Half a Billion Videos Can’t Be Wrong: NVIDIA Highlights Comes to Five New Games

NVIDIA publicly releases Highlights SDK for automatic game capture at GDC.
by Henry Lin

“Screenshots or it didn’t happen.” If you’re a gamer, you’ve heard this challenge before. With NVIDIA Highlights (aka ShadowPlay Highlights), we’re working to ensure you’ll never have to worry about answering this challenge again.

We’re taking Highlights — a GeForce Experience feature that automatically captures your greatest gaming achievements in video or screenshot — to the next level at the Games Developers Conference this week in San Francisco.
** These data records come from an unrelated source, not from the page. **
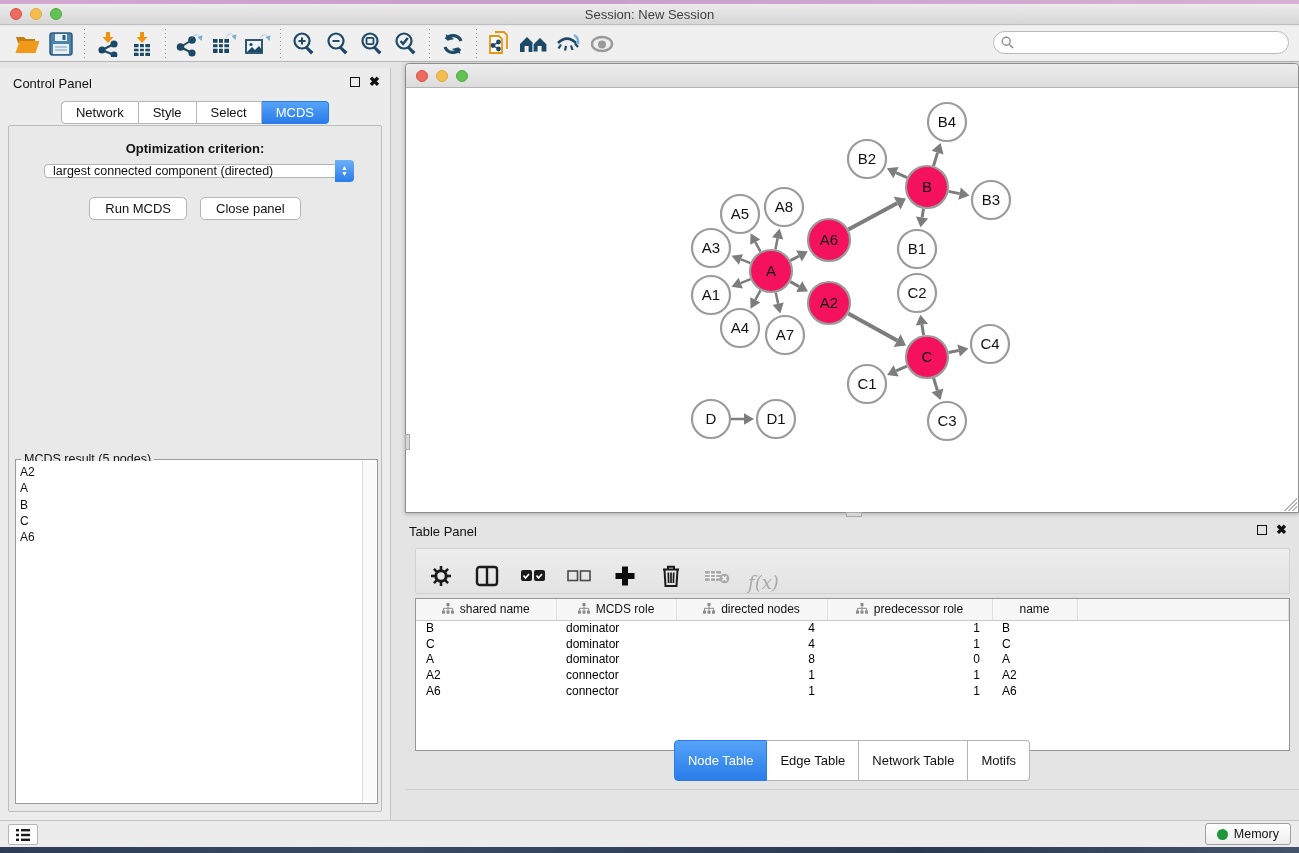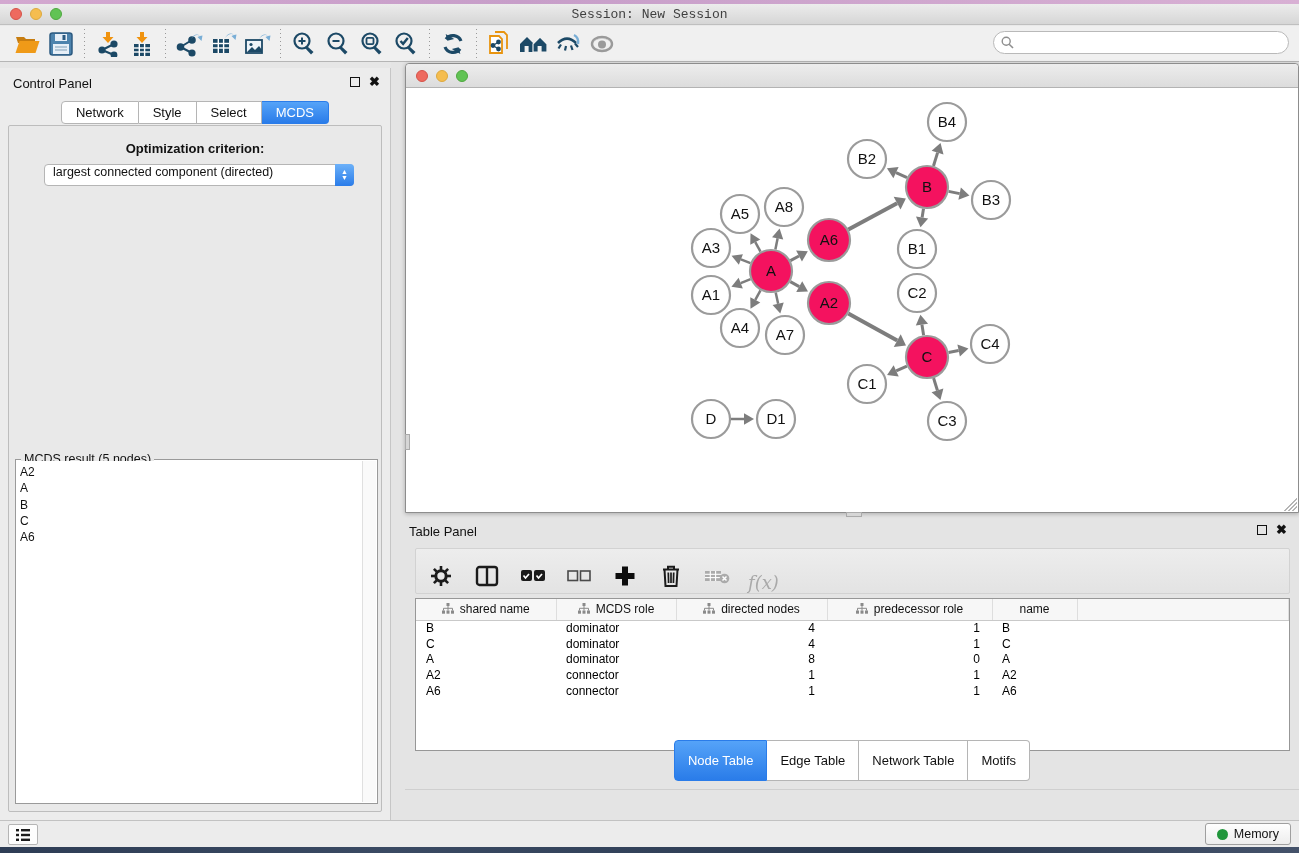--- a/index.html
+++ b/index.html
@@ -23,7 +23,7 @@
   .tl.green { background:#61c354; border:1px solid #4fa83f; }
   .tl-group { display:flex; margin-left:10px; }
   .win-title { position:absolute; left:0; right:0; text-align:center;
-    font-size:13px; color:#3f3f3f;font-family:Liberation Mono, monospace; }
+    font-size:13px; color:#3f3f3f; }
 
   
   .toolbar { position:absolute; left:0; top:26px; width:1299px; height:36px;

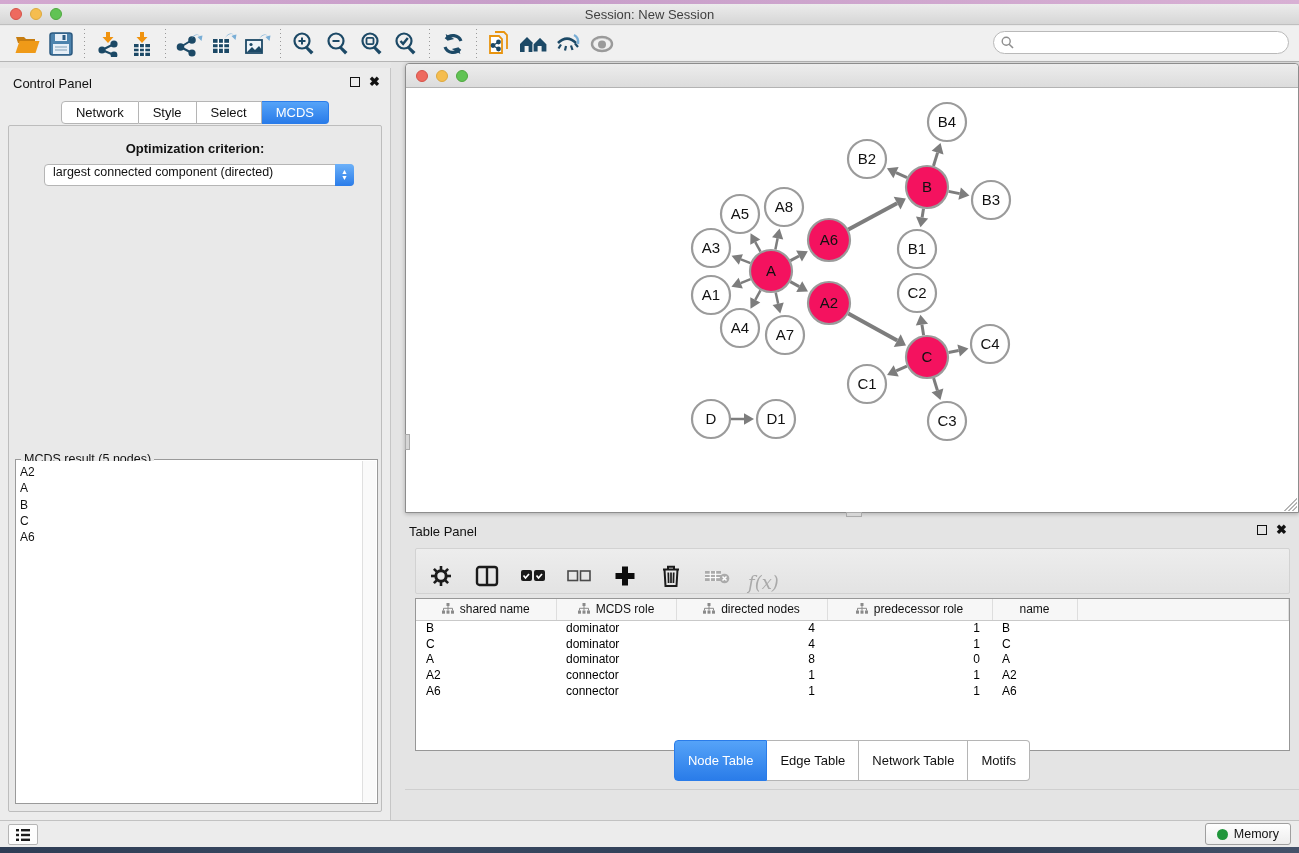--- a/index.html
+++ b/index.html
@@ -63,9 +63,9 @@
   .cp-content { position:absolute; left:8px; right:8px; top:57px; bottom:14px;
     background:#e9e9e9; border:1px solid #bdbdbd; border-radius:2px; }
   .opt-label { margin-top:15px; text-align:center; font-size:13px; color:#111;font-weight:bold; }
-  .dropdown { position:absolute; left:35px; right:27px; top:38px; height:22px;
+  .dropdown { position:absolute; left:35px; right:27px; top:38px; height:14px;
     background:#fff; border:1px solid #b5b5b5; border-radius:4px;
-    display:flex; cursor:pointer; }
+    display:flex; align-items:center; cursor:pointer; }
   .dropdown-text { flex:1; font-size:12.5px; padding-left:8px; color:#111;
     white-space:nowrap; overflow:hidden; }
   .dropdown-stepper { width:19px; height:22px; margin:-1px -1px -1px 0;

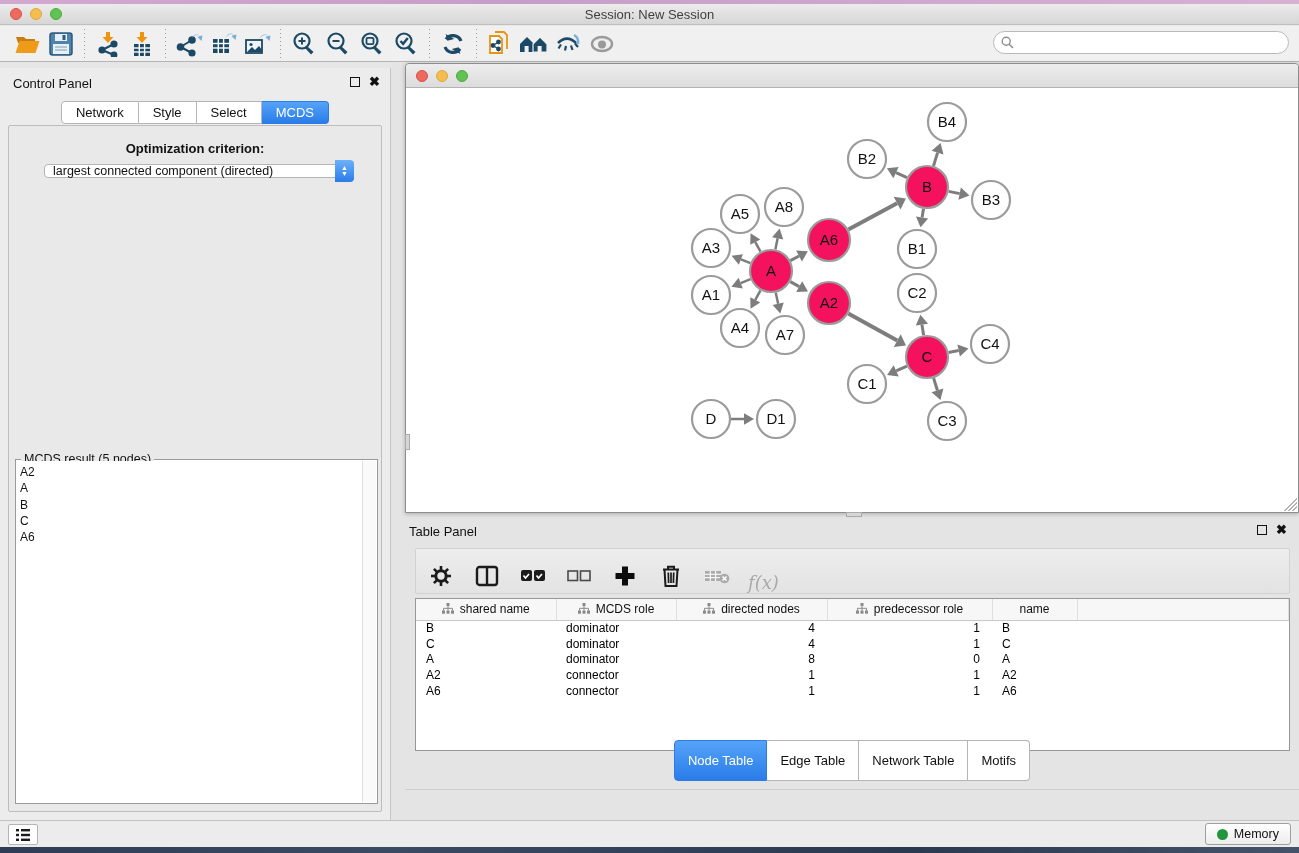--- a/index.html
+++ b/index.html
@@ -354,6 +354,10 @@
             <span>▲</span>
               <span>▼</span>
           </div>
+        </div>
+        <div class="btn-row">
+          <button class="mac-btn">Run MCDS</button>
+          <button class="mac-btn">Close panel</button>
         </div>
         <div class="mcds-fieldset">
           <div class="mcds-legend">MCDS result (5 nodes)</div>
Call of Duty WWII and Tekken 7 have become the latest games to add support for Highlights. In addition, Dying Light: Bad Blood and Escape from Tarkov will also soon be adding Highlights support.

Fortnite Battle Royale and PLAYERUNKNOWN’S BATTLEGROUNDS are the two hottest games on the planet. Something else they share: support for NVIDIA Highlights. Gamers have already recorded over half a billion videos using the feature.

NVIDIA Publicly Releases Highlights SDK at GDC

The roster of games with the feature is set to explode with today’s public release of the NVIDIA Highlights Software Development Kit (SDK) 1.0. Available for download now, the Highlights SDK 1.0 is a set of tools that enables developers to easily add support for Highlights to their games.

To further ease integration, we’ve also released Highlights plug-ins for two of the top game engines: Unreal Engine and Unity.

Highlights integrates directly with games to know precisely when that magic moment will happen, whether a boss fight or killing spree. Then it automatically records it using NVIDIA ShadowPlay technology to maintain the highest level of performance. When your session is over, Highlights presents a highlight reel so you can relive your victories and share them with friends on social media.  

Highlight or It Didn’t Happen…

Developers see the potential for Highlights to extend their social media impact. It brings the best of what their games can do to Facebook, YouTube, Weibo or Imgur.

Highlights is about gamers sharing with gamers, so at the behest of our army of GeForce gamers, we’ve also introduced the ability to share Highlights in GIF format. With the click of a button, gamers can save a Highlight video as a GIF and share them on Facebook, Google or Weibo.

Gamers can access Highlights through GeForce Experience, available on GeForce GTX GPUs. Because if you don’t have it captured by NVIDIA Highlights, then maybe it didn’t happen.